10 Advanced Tips for Antique Furniture Selling Success
Beyond the detailed steps above, applying these additional advanced tips will set you up for continued growth and profitability when selling antique furniture online from home:
- Focus exclusively on quality over quantity. Remain highly selective and choose only true antique furniture in good intact condition with timeless design.
- Start niche and specialize in furniture eras or brands with avid collector followings like mid-century, Art Deco, or mission oak furniture, to command higher prices.
- Routinely use Google Trends and eBay pulse research to identify rising and declining antique furniture niche markets before sourcing.
- Refresh your e-commerce listings weekly to keep pieces prominently atop search feeds as buyers see latest listings first.
- Maintain an active social media presence linking to newly listed rare feature pieces driving interested followers to your online listings.
- Develop a discerning eye for spotting collectible furniture that other buyers have undervalued during your sourcing runs. This takes study but maximizes profit margins.
- Capture all existing wear, repairs, splits or other damage accurately in photos and descriptions to head off complaints of undisclosed flaws.
- Personally follow up with and answer any communications from buyers promptly from first inquiry through post-sale.
- Invest in professional quality shipping materials like real wood crates and thick premium foam for added protection on fragile shipments.
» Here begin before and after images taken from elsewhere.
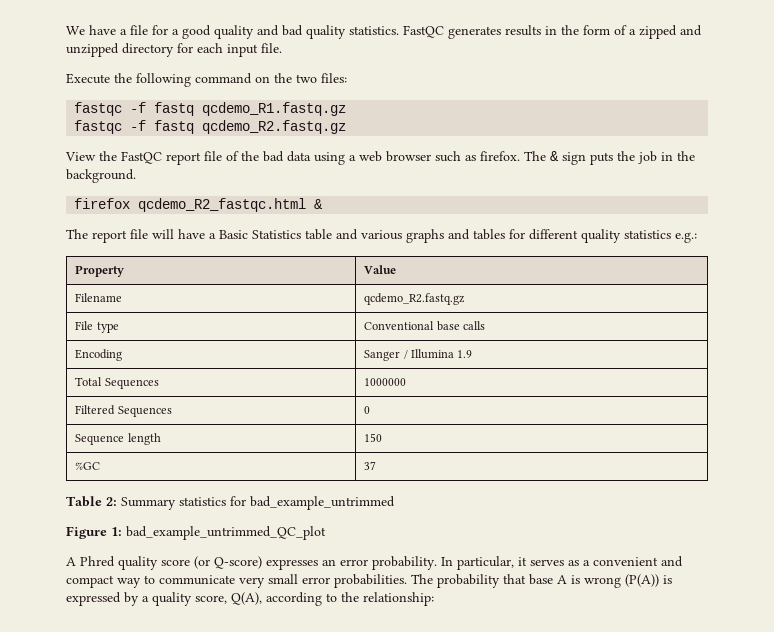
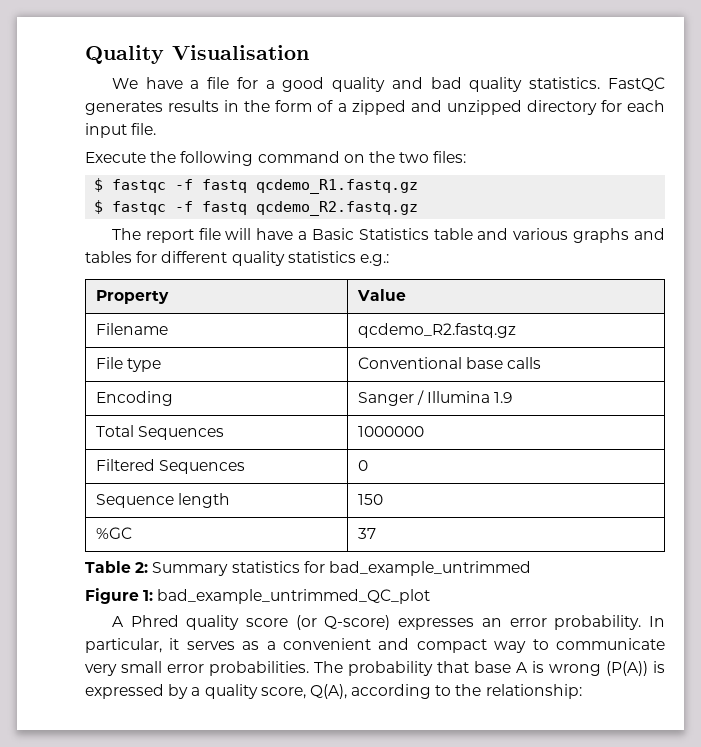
+ Quality Visualisation
- fastqc -f fastq qcdemo_R1.fastq.gz
+ $ fastqc -f fastq qcdemo_R1.fastq.gz
- fastqc -f fastq qcdemo_R2.fastq.gz
+ $ fastqc -f fastq qcdemo_R2.fastq.gz
- View the FastQC report file of the bad data using a web browser such as firefox. The & sign puts the job in the background.
- firefox qcdemo_R2_fastqc.html &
- For bulkier less fragile pieces, offer discounted local pickup with flexible evening and weekend appointment times to save the buyer shipping costs.
Conclusion
With the right combination of antique expertise, marketing skills, passion, and customer care – selling vintage furniture sourced locally and resold online directly from your home can transform from a hobby into a significant income stream.
Use this guide to start your own antique furniture-selling journey from home. Remember to begin small-scale as you build experience, and continually reinvest earnings into expanding and improving your sourcing, photography, listings, knowledge, and reputation.
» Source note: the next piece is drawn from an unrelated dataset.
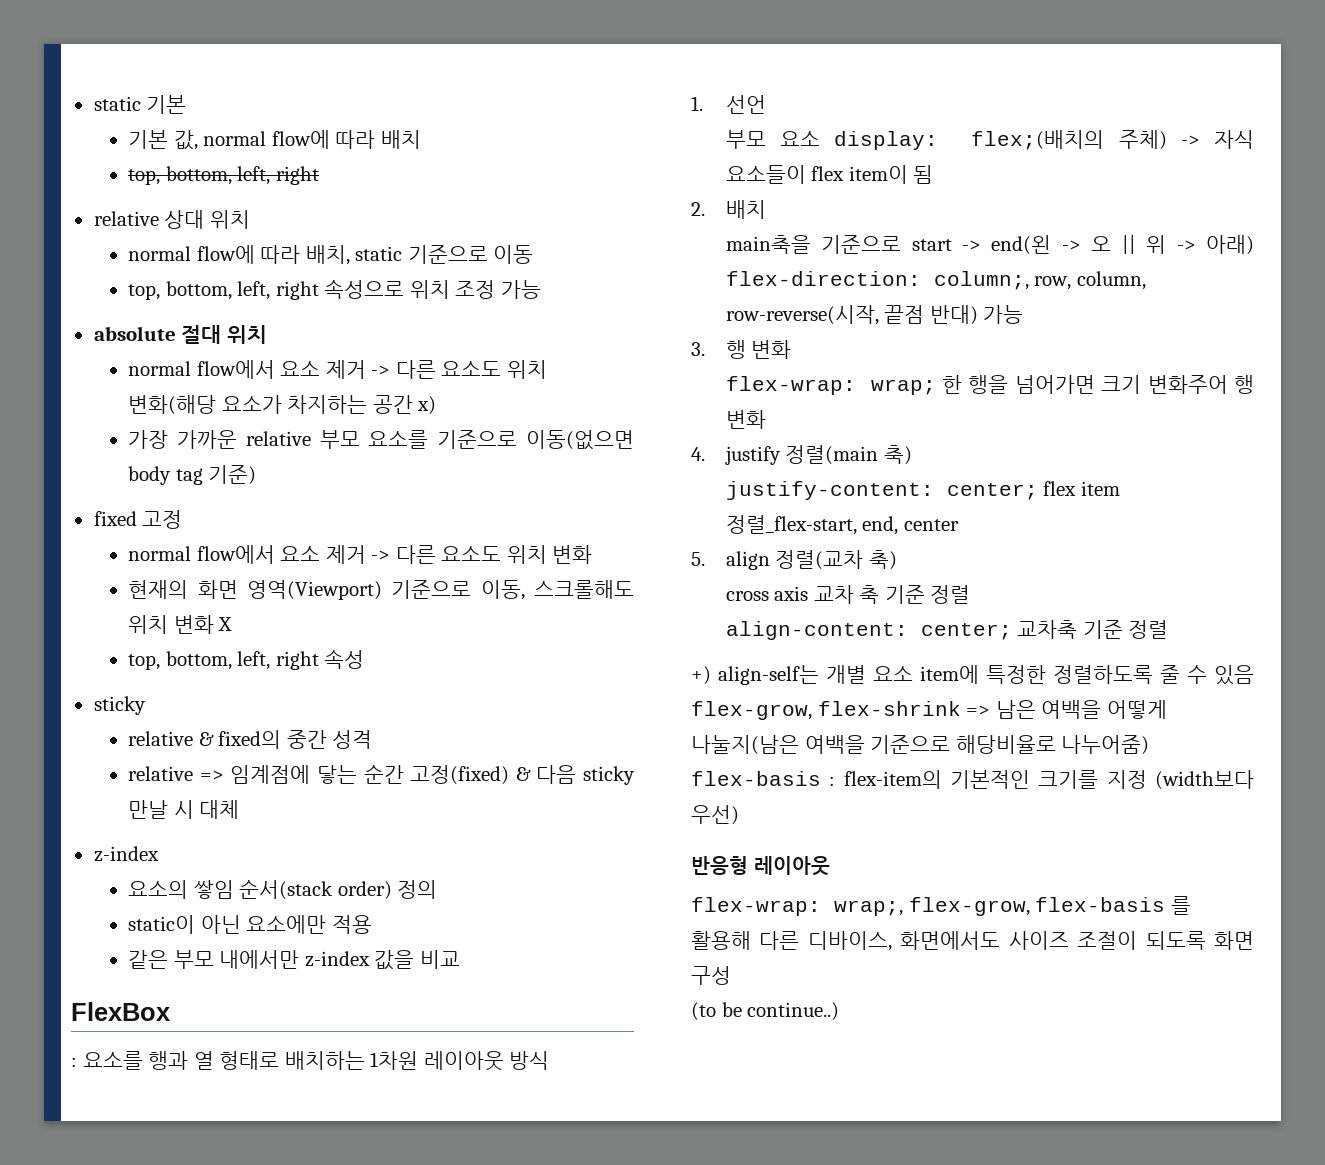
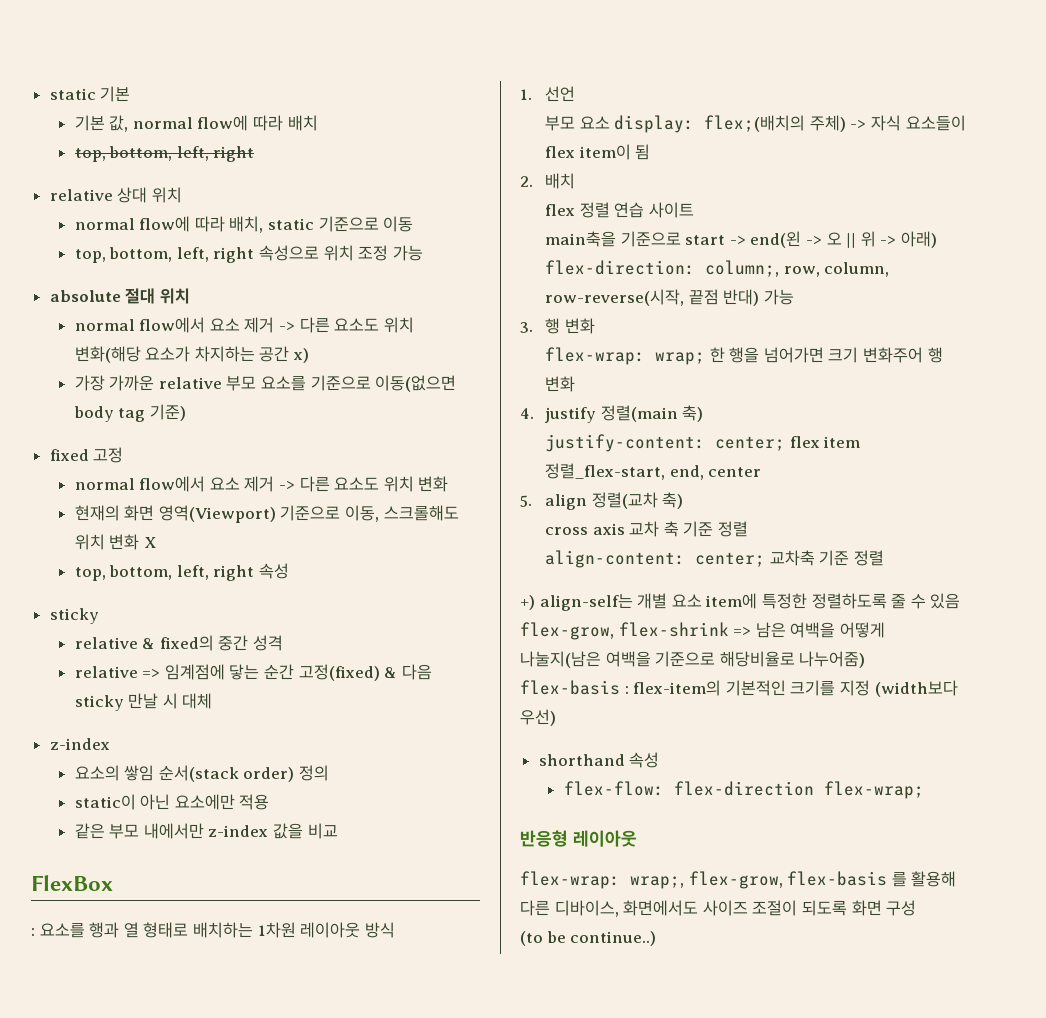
+ flex 정렬 연습 사이트
+ shorthand 속성
+ flex-flow: flex-direction flex-wrap;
If you gain deep first-hand knowledge and appreciation for antiquities over time, connect authentically with fellow enthusiasts, focus relentlessly on customer satisfaction, and take pride in finding underappreciated gems – selling antique furniture online from your residence can provide not only financial gain but immense personal fulfillment as well.
I wish you the very best as you embark on an exciting new venture selling quality antiques to buyers near and far who will treasure them for generations to come! Feel free to reach out if you have any other questions at all getting started down this rewarding path.